In contrast to this statement, the esteemed panelists at yesterdays AFCEA breakfast on information-sharing and collaboration, from DHS, ICE, EPA, DoS and other government agencies, led a discussion on the rapidly-developing information-sharing standards, architecture frameworks and collaborative initiatives - all within very controlled privacy policies and programs. By many laws and regulations, personal privacy and its protection is a very serious matter within the firewalls of the Federal Government - but the "experiments" happening in many areas concerning use of social media are quickly mandating re-examination of privacy policies and associated security control mechanisms. There exist many very successful information-sharing programs in DHS, for example, that leverage user-defined collaborative tools and Enterprise 2.0 techniques (including the Homeland Security Information Network,, or HSIN, and TSA and FEMA's use of blogging and stakeholder feedback tools). However, there aren't yet many examples of "open-source" social media utilization occuring across the public-government security boundary; on most networks, access to tools like Facebook or Twitter is prevented.

Perhaps the most promising potential enabler of public-government information sharing initiatives is the "National Information Exchange Model" (or NIEM). This is a program originally created at the Department of Justice to standardize reporting and communication of data regarding law enforcement; it's now run by the DHS to serve as a standards framework for message exchange across the entire Homeland Security community - including all security echelons, and potential communication across the firewalls of government. Tuesday's "RFI day" for the software vendor community interested in assisting this effort was well-attended; representatives from every major software company and Homeland Security systems integration and technology consulting community were there, from IBM and Microsoft to Deloitte and Blackstone Technology Group (an SOA/ESB and Information Sharing technology consulting company). As a very well-supported standard and program, this should rapidly enable semantic data exchange among all government entities, as well as set the stage for standardized exposure or consumption of open-source data. Vint Serf himself (a.k.a. the "Father of the Internet", now Chief Evangelist for Google) noted, as the keynote speaker, that the NIEM program showed great promise, and was likely the kind of initiative that would greatly assist in conquering some of the next "big issues" coming along that he was working on, including "cloud-computing-to-cloud-computing" integration and expansion of the Internet to outer space...along with our so-called "private" information now controlled by Facebook.

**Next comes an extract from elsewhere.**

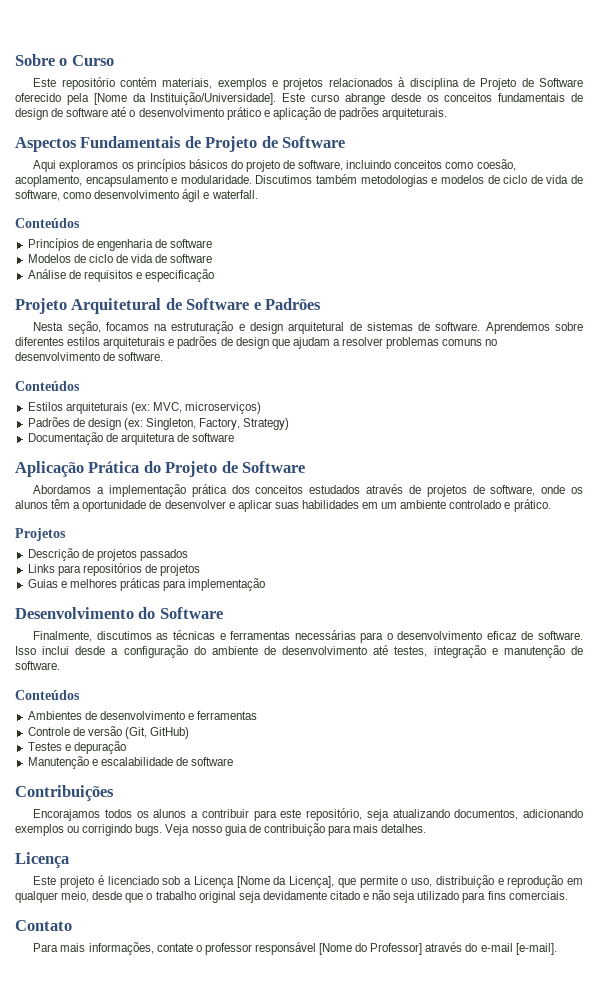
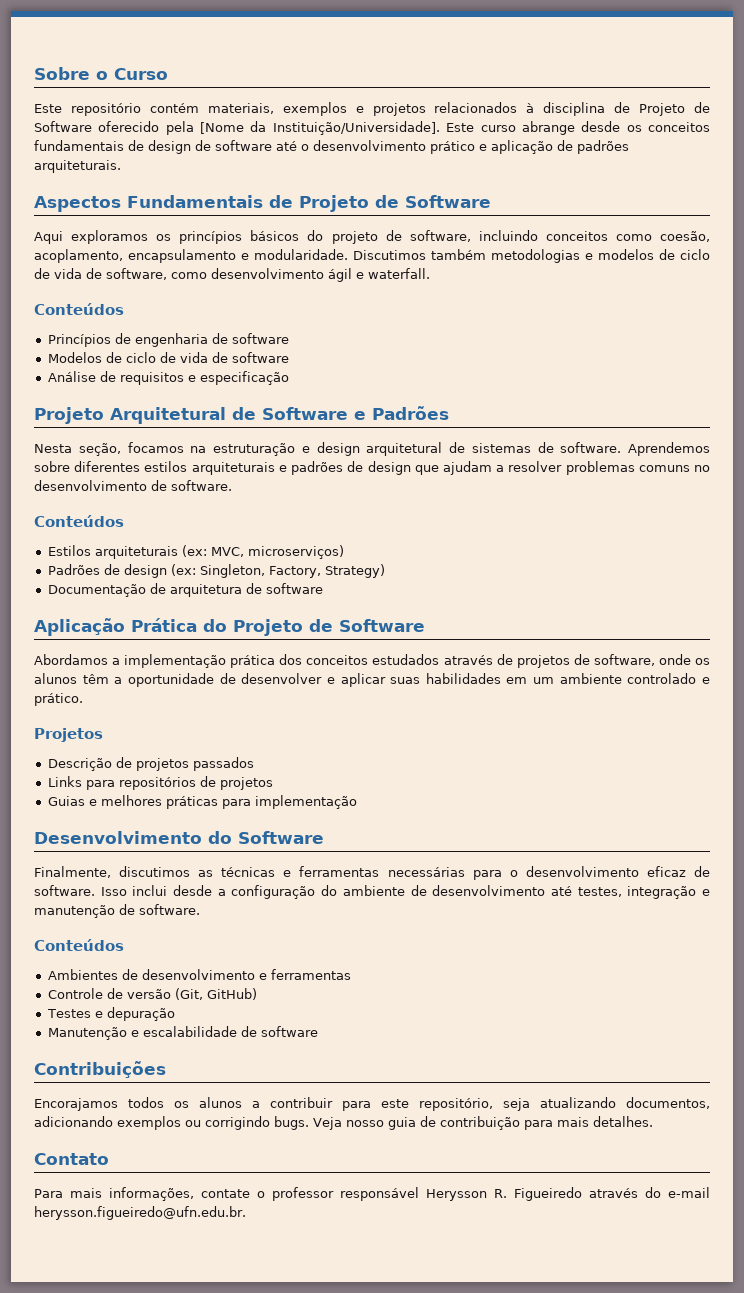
  Veja nosso guia de contribuição para mais detalhes.
- Licença
- Este projeto é licenciado sob a Licença [Nome da Licença], que permite o uso, distribuição e reprodução em qualquer meio, desde que o trabalho original seja devidamente citado e não seja utilizado para fins comerciais.
- Para mais informações, contate o professor responsável [Nome do Professor] através do e-mail [e-mail].
+ Para mais informações, contate o professor responsável Herysson R. Figueiredo através do e-mail herysson.figueiredo@ufn.edu.br.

Thursday, February 5, 2009

The Brand Ambassador for Government 2.0

Great post recently about the Government 2.0 "Brand Ambassador", in FCW by Mark Drapeau.

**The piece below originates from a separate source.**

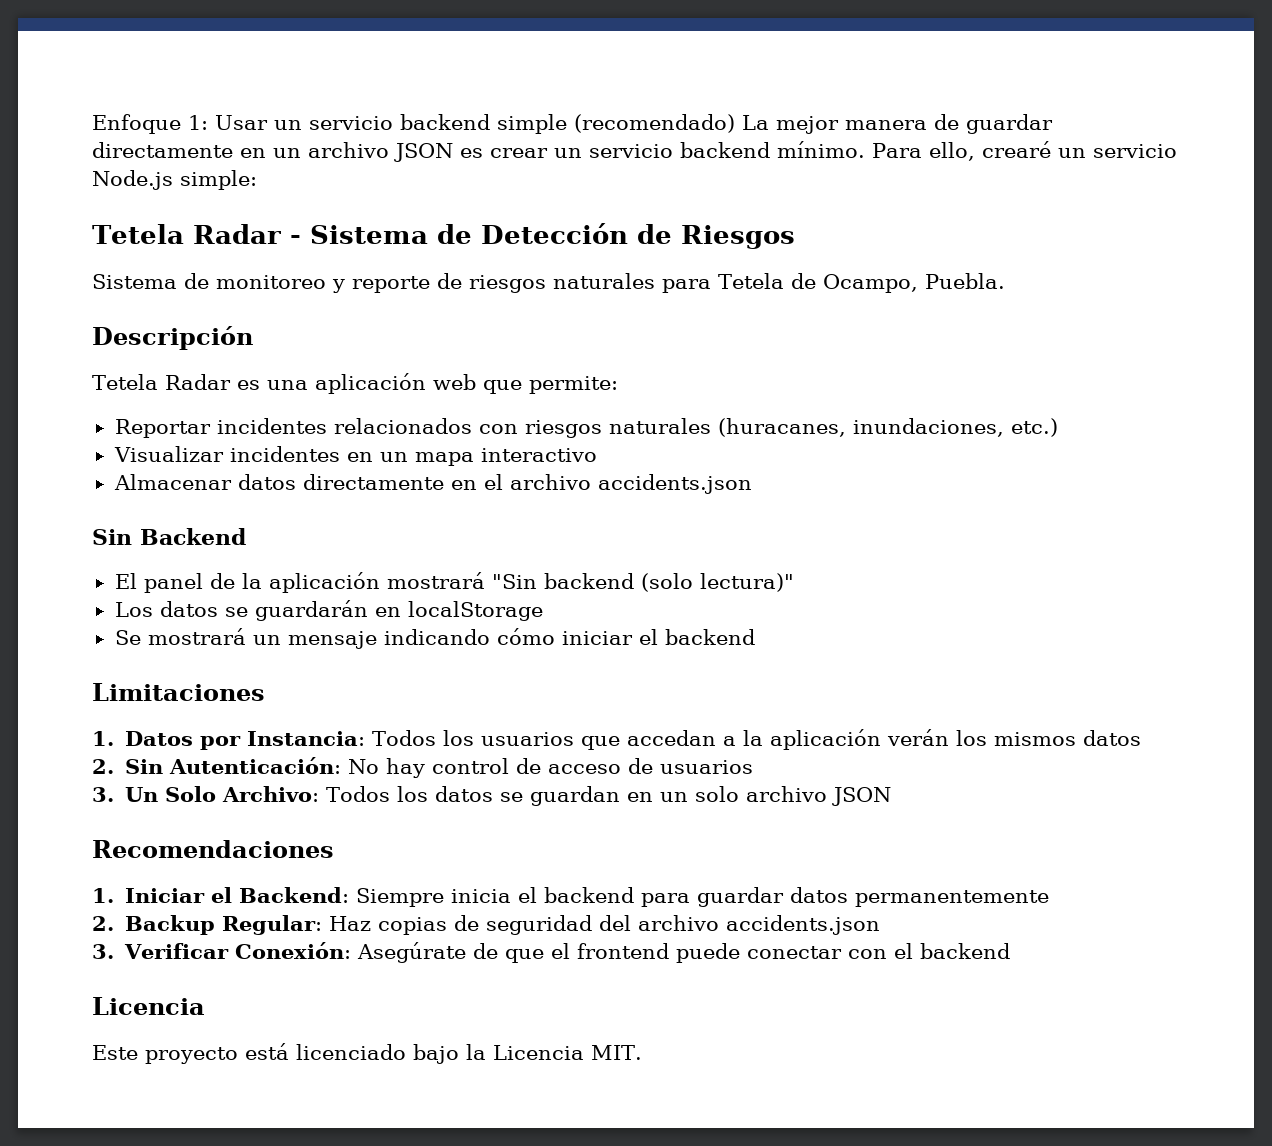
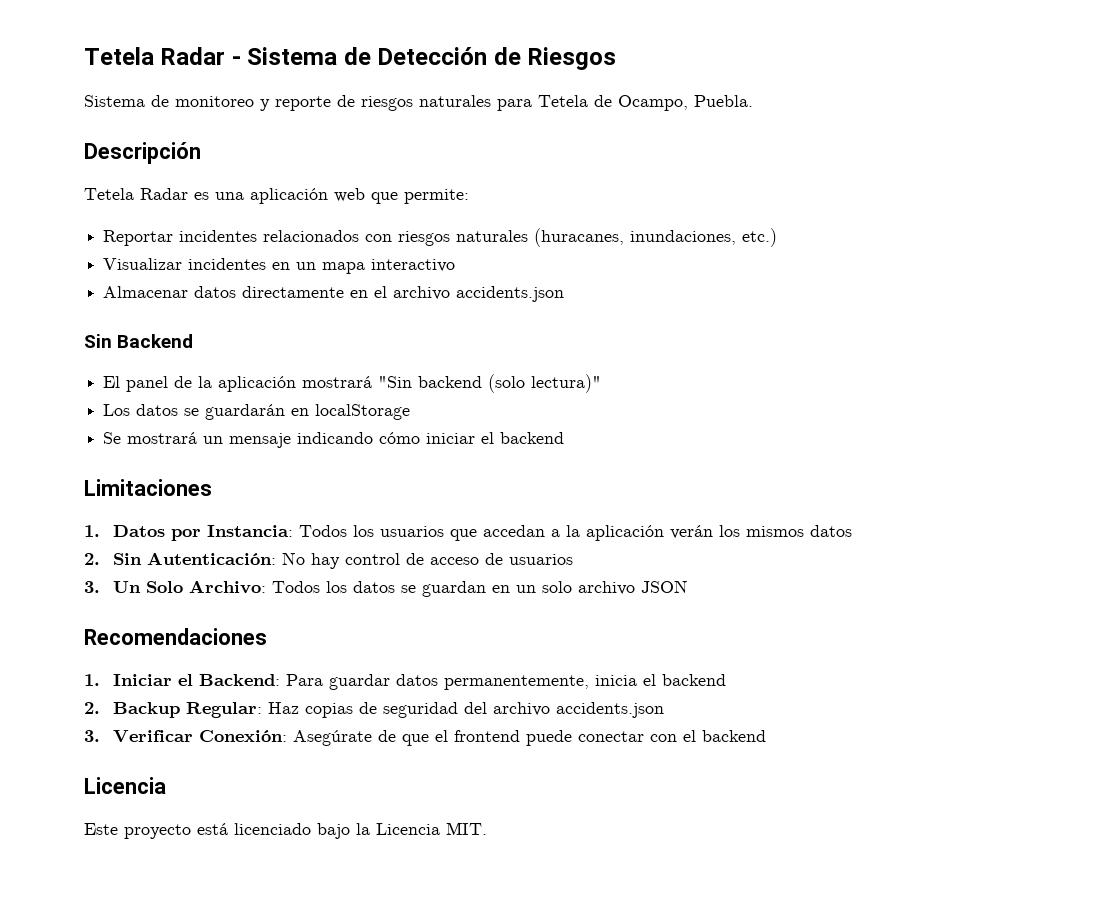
- Enfoque 1: Usar un servicio backend simple (recomendado) La mejor manera de guardar directamente en un archivo JSON es crear un servicio backend mínimo. Para ello, crearé un servicio Node.js simple:
- 1. Iniciar el Backend: Siempre inicia el backend para guardar datos permanentemente
+ 1. Iniciar el Backend: Para guardar datos permanentemente, inicia el backend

"It’s easy to see governments and their agencies as nameless, faceless monoliths, something impersonal or, even worse, untrustworthy. But that notion only prevails because government culture remains steeped in traditional ideas about public relations and outreach work, notions that have become archaic in an Internet-enabled, hyperconnected world.

As private companies are learning to embrace social media to manage brand reputations, governments also must adapt if they wish to communicate more effectively with their citizens and stakeholders — their customers.

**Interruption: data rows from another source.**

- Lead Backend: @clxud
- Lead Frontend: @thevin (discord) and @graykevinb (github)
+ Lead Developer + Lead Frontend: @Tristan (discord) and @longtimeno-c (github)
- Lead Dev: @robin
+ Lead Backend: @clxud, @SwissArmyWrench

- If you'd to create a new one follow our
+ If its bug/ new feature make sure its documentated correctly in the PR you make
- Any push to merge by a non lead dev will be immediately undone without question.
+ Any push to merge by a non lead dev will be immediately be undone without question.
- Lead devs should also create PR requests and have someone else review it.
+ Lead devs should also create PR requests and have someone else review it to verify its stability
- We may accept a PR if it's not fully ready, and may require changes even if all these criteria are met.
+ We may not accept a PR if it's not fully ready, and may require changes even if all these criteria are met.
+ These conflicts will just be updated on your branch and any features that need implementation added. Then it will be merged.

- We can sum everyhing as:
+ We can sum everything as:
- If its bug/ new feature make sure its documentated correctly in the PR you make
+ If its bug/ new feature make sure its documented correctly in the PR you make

Just like private companies, agencies need to manage their public identity — their brands — to create trust and loyalty. "

This is great insight, as organizations such as DHS are stepping up their efforts and awareness around leveraging Social Media, both from a "push" perspective (i.e. communicating and engaging in dialogues w/constituents), a "pull" perspective (i.e. accepting feedback), and an "awareness" perspective (i.e. monitoring the social media landscape for operational insight).